# Data Wrangling Using MongoDb

In [1]:
OSM_FILE = 'syracuse_new_york.osm'

In [2]:
import xml.etree.ElementTree as ET
import pprint

#Iterative parcing to create a dictionary of all the tags available with in the OSM XML file. 
#parse through it with ElementTree and count the number of unique element types to get an overview of the dataset.

def count_tags(filename):
    """count tags in filename.
    
    add to dict if the key not exist, increment otherwise."""
    
    tag_count = {} # creating dictionary for tags existing in filename  
    for _, element in ET.iterparse(filename, events=("start",)):
        add_tag(element.tag, tag_count)
    return tag_count

def add_tag(tag, tag_count):
    if tag in tag_count:
        tag_count[tag] += 1 # initialize 1 if tag not exist and increment otherwise 
    else:
        tag_count[tag] = 1

tags = count_tags(OSM_FILE)
pprint.pprint(tags)


{'bounds': 1,
 'member': 5556,
 'nd': 328273,
 'node': 279462,
 'osm': 1,
 'relation': 795,
 'tag': 215643,
 'way': 35500}


In [3]:
import re

# check the "k" value for each three tag categories in a dictionary
lower = re.compile(r'^([a-z]|_)*$')
lower_colon = re.compile(r'^([a-z]|_)*:([a-z]|_)*$')
problemchars = re.compile(r'[=\+/&<>;\'"\?%#$@\,\. \t\r\n]')

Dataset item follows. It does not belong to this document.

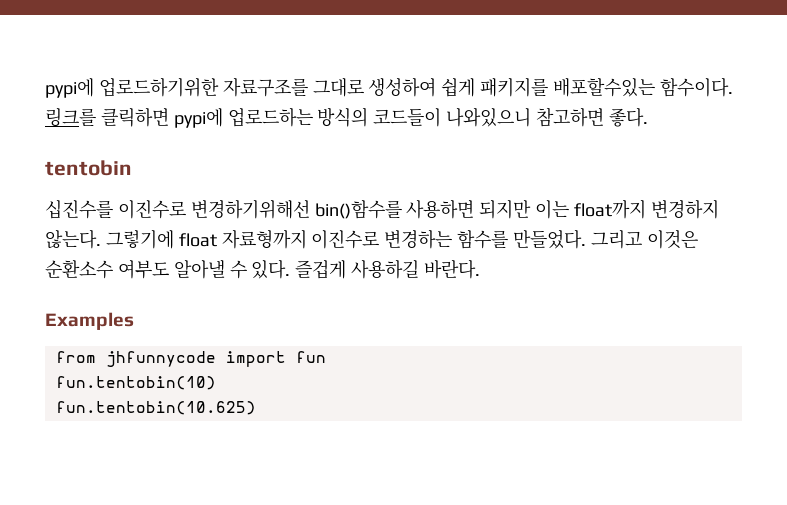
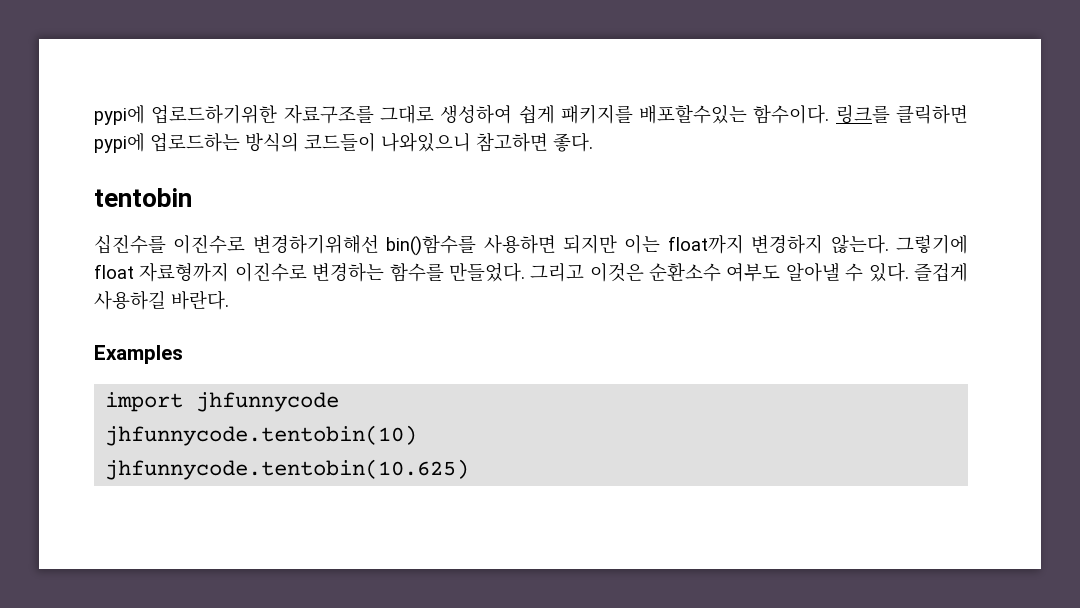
[55,351,96,363] from -> [105,392,184,412] import
[225,351,326,367] [55,376,216,390] [55,401,256,415] import fun // fun.tentobin(10) // fun.tentobin(10.625) -> [105,425,418,446] [105,459,470,480] // jhfunnycode.tentobin(10) // jhfunnycode.tentobin(10.625)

def key_type(element, keys):

    if element.tag == "tag":
        for tag in element.iter('tag'):
            k = tag.get('k')
            if lower.search(k):
                keys['lower'] += 1
            elif lower_colon.search(k):
                keys['lower_colon'] += 1
            elif problemchars.search(k):
                keys['problemchars'] += 1
            else:
                keys['other'] += 1
    return keys


def process_map(filename):
    keys = {"lower": 0, "lower_colon": 0, "problemchars": 0, "other": 0}
    for _, element in ET.iterparse(filename):
        keys = key_type(element, keys)

    return keys

keys = process_map(OSM_FILE)
pprint.pprint(keys)

{'lower': 99834, 'lower_colon': 108213, 'other': 7595, 'problemchars': 1}


In [4]:
# number of  users that have contributed to the map of Syracuse (New York).

def process_map(filename):
    users = set()
    for _, element in ET.iterparse(filename):
        try:
            users.add(element.attrib['uid'])
        except KeyError:
            pass
        element.clear() # clear memory
    return users

users = process_map(OSM_FILE)
len(users)

248

### Auding (Identification of  potential problems in the dataset) 

#### Street type issues

In [5]:
from collections import defaultdict

#create dictionary of street types, a string to audit, a regex to match against that string, 
# and the list of expected street types

street_type_regex = re.compile(r'\b\S+\.?$', re.IGNORECASE)

expected = ["Avenue", "Boulevard", "Commons", "Court", "Drive", "Lane", "Parkway", 
                         "Place", "Road", "Square", "Street", "Trail"]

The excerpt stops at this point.